Brexit has no benefits

EdinburghEye on Ko-FiThis was first posted on Facebook on 20th January 2021, with support from my Ko-Fi network.

Brexit has no benefits.

Two days ago, a fleet of lorries, employed in the pre-Brexit days to transport live shellfish from Scotland to buyers in the EU, travelled to London to protest the effects of Brexit on the fishing industry. Brexiters had told the fishing industry that leaving the EU would mean an end to Brussels “red tape” about catching fish, people employed in the fishing industry had believed them and voted for Brexit, – of course what it meant was, that live shellfish, needing to be transported fast in refrigerated lorries to their overseas markets, were being held up too long by the terms of the trade deal, to be worth buying.

Yesterday, Boris Johnson only just won a government vote on a Lords amendment to the Trade Bill – the amendment passed, by a majority of only 11 votes.

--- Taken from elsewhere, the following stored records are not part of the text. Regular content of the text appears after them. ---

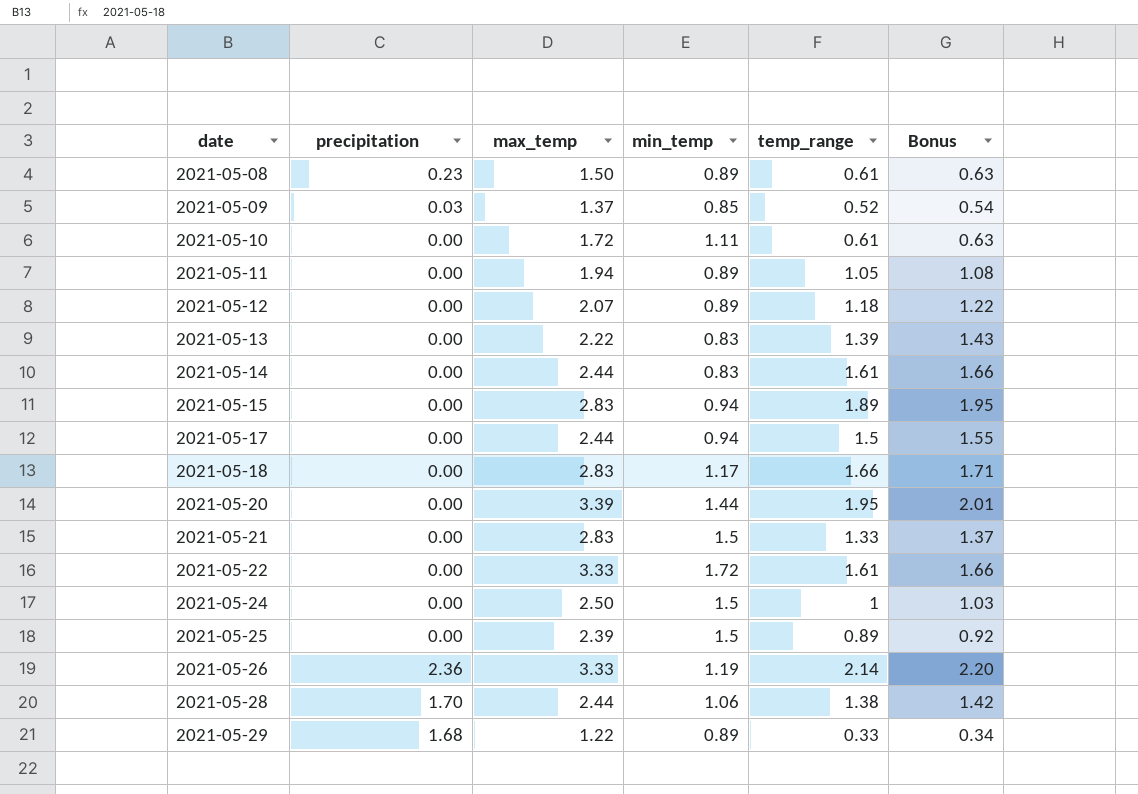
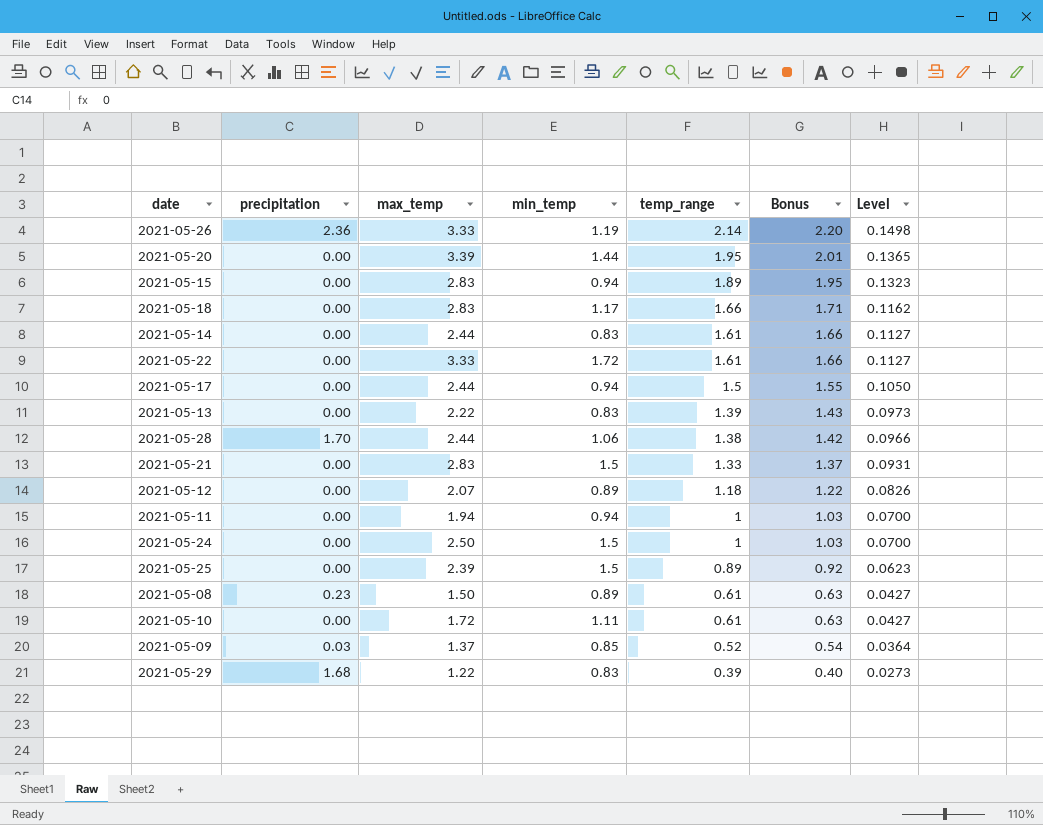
row order: date ascending -> temp_range descending
column Level | formula: none -> [temp_range] * 0.07
2021-05-11 | min_temp: 0.89 -> 0.94
2021-05-11 | temp_range: 1.05 -> 1
2021-05-11 | Bonus: 1.08 -> 1.03
2021-05-29 | min_temp: 0.89 -> 0.83
2021-05-29 | temp_range: 0.33 -> 0.39
2021-05-29 | Bonus: 0.34 -> 0.40

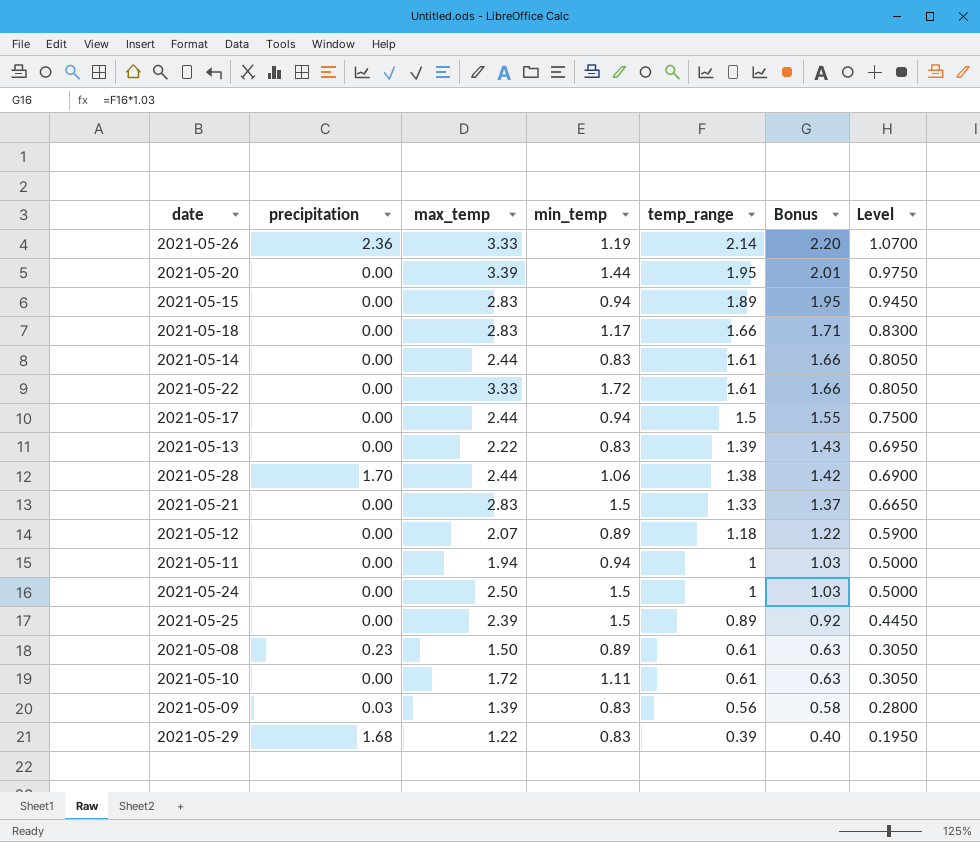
column Level | formula: [temp_range] * 0.07 -> [temp_range] * 0.5
2021-05-09 | max_temp: 1.37 -> 1.39
2021-05-09 | min_temp: 0.85 -> 0.83
2021-05-09 | temp_range: 0.52 -> 0.56
2021-05-09 | Bonus: 0.54 -> 0.58

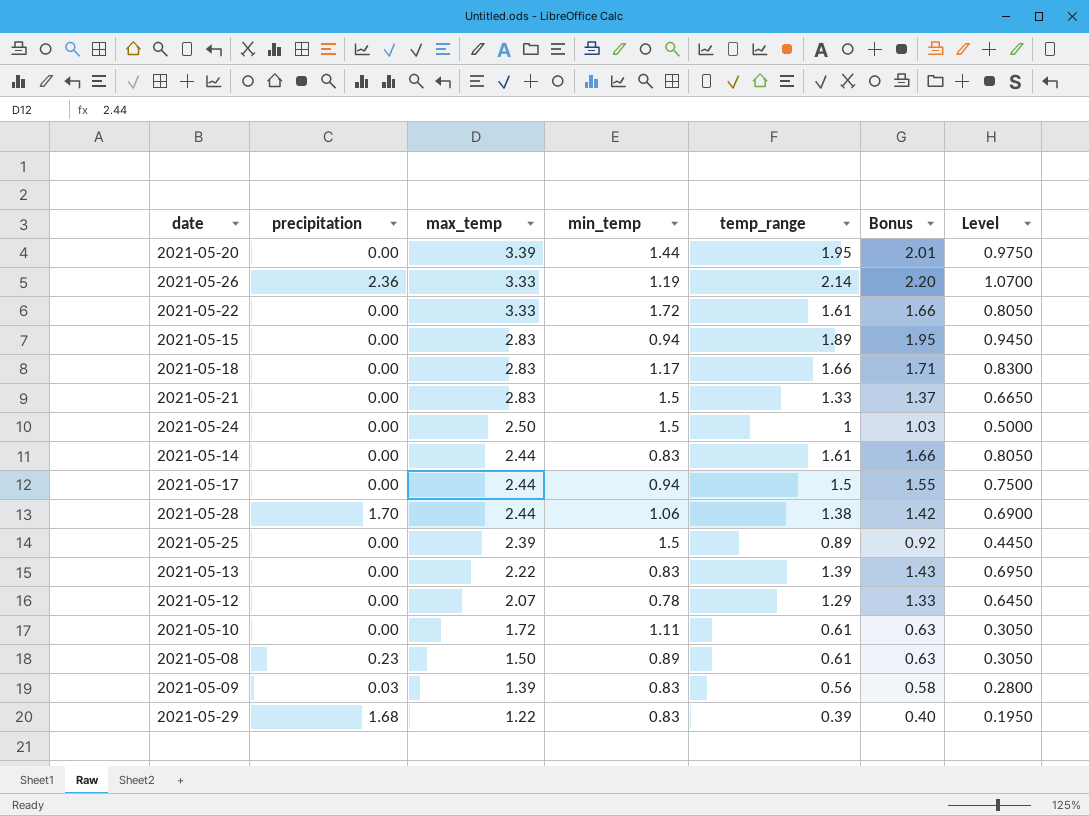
row order: temp_range descending -> max_temp descending
row 2021-05-11: 0.00 | 1.94 | 0.94 | 1 | 1.03 | 0.5000 -> none
2021-05-12 | min_temp: 0.89 -> 0.78
2021-05-12 | temp_range: 1.18 -> 1.29
2021-05-12 | Bonus: 1.22 -> 1.33
2021-05-12 | Level: 0.5900 -> 0.6450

Given the Tories have a majority of 80 MPs, how did this happen?

Those of us who voted Remain & stayed Remainers have been pointing out that Brexit has no benefits for years, and Leavers have been mocking this, calling piously on the benefits of “sovereignity”

Boris Johnson realised in 2016 that his best chance of becoming Prime Minister was to join the Leave campaign. But he was peculiarly aware that the reasons Leave were giving for Brexit were BS: he had himself invented many of them. Many of the anti-EU stories circulating in the British media were made up by Johnson when he was working for the Telegraph as their Brussels correspondent in the early 1990s and reinventing himself from “Al Johnson” (family and close friends still call him Al) to the public personality “Boris”.

Boris Johnson wanted to be Prime Minister, knew the Leave campaign was his best chance of getting to 10 Downing Street, and also knew the Leave claims about tbe awfulness of the EU were all rubbish and wouldn’t stand up to any factual analysis.

Parliamentary committees, given enough time and a free hand to investigate, are absolute demons for factual analysis.

The proper procedure for a change as huge as going from being an equal partner in the EU to having a monstrous sprawling “trade deal” (which covers all sorts of things besides trade) with the EU, would have been to give Parliamentary committees lots of time to look at the deal in detail.

This, Boris Johnson could not afford to have MPs do. If he were to campaign to become Prime Minister on the basis that he would “get Brexit done”, and by two specific dates – 31st October 2019 to get the UK out of the EU and beyond saving by withdrawing the Article 50 notice: 31st December 2020 to get the UK out of the transition period when the trade deal negotiated in 2020 would be applied – he could not afford to let there be any honest and detailed public analysis of Brexit and especially not of the trade deal that replaced our EU membership.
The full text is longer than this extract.